Con quale ritmo e progressione immagina la ripartenza dei voli e dei traffici?
«La ripresa sarà da principio sui voli domestici, con destinazioni turistiche interne all’Italia. Tra giugno e luglio contiamo di raggiungere il 15-20% dei passeggeri dei corrispondenti mesi del 2019, arrivando al 40% verso fine anno. Lo diciamo anche sulla base delle previsioni degli albergatori veneziani».
Ma lei auspica che i numeri del turismo a Venezia siano celermente ripristinati?
«Non sarebbe credo l’ideale per Venezia tornare al turismo di massa. Meglio sarebbe avere meno turisti ma con soggiorni più lunghi, tali da valorizzare la città anche oltre piazza San Marco e una visita banalizzante. Dobbiamo cambiare modello e puntare sulla qualità».
Ma i bilanci di Save non rischierebbero di soffrire con una minore presenza turistica su Venezia?

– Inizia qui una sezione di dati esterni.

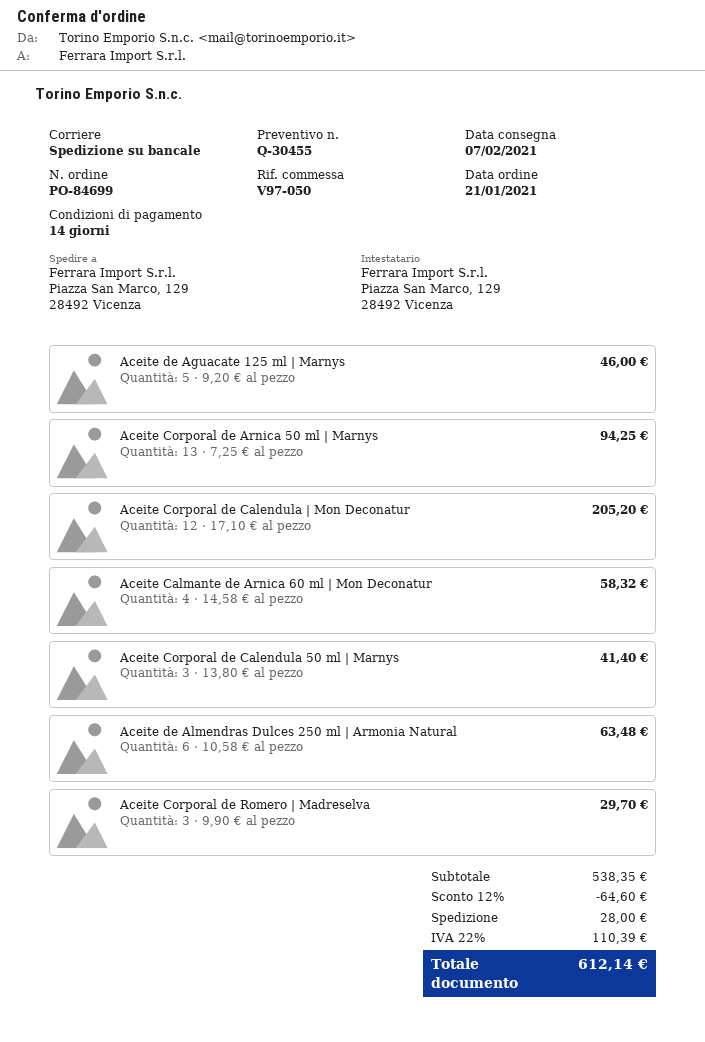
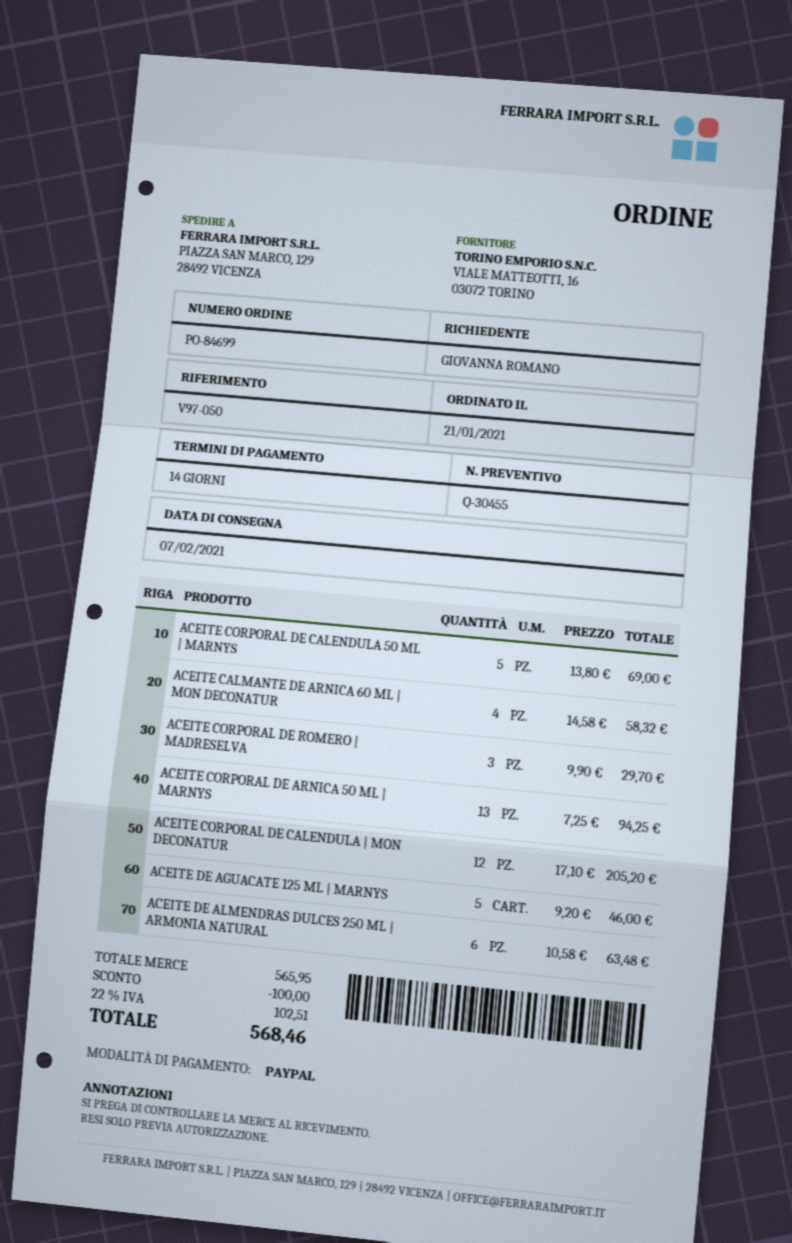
Aceite Corporal de Calendula 50 ml | Marnys: 3 x 13.80 = 41.40 -> 5 x 13.80 = 69.00
subtotal: 538.35 -> 565.95
discount: 64.60 -> 100.00
shipping: 28.00 -> none
tax: 22% = 110.39 -> 22% = 102.51
total: 612.14 -> 568.46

«Il Veneto è colmo di meraviglie da scoprire per un turismo colto e intelligente. Gli scali di Verona e di Treviso, che rientrano nel nostro sistema, possono essere funzionali a valorizzare le città d’arte e il Garda o l’area del Prosecco o le prossime Olimpiadi del 2026 o Antonio Canova o le ville di Palladio. Le ragioni di visita del Nordest sono infinite e poi a Venezia è possibile tornare più volte, se ritorna a essere vivibile e praticabile fuori dalla calca. Per Venezia ci vogliono meno turisti giornalieri mordi e fuggi e più turisti che soggiornano in città per alcuni giorni di seguito: persone che tradizionalmente arrivano per lo più in aereo».
Questi numeri e questo trend consentono di procedere con gli investimenti previsti?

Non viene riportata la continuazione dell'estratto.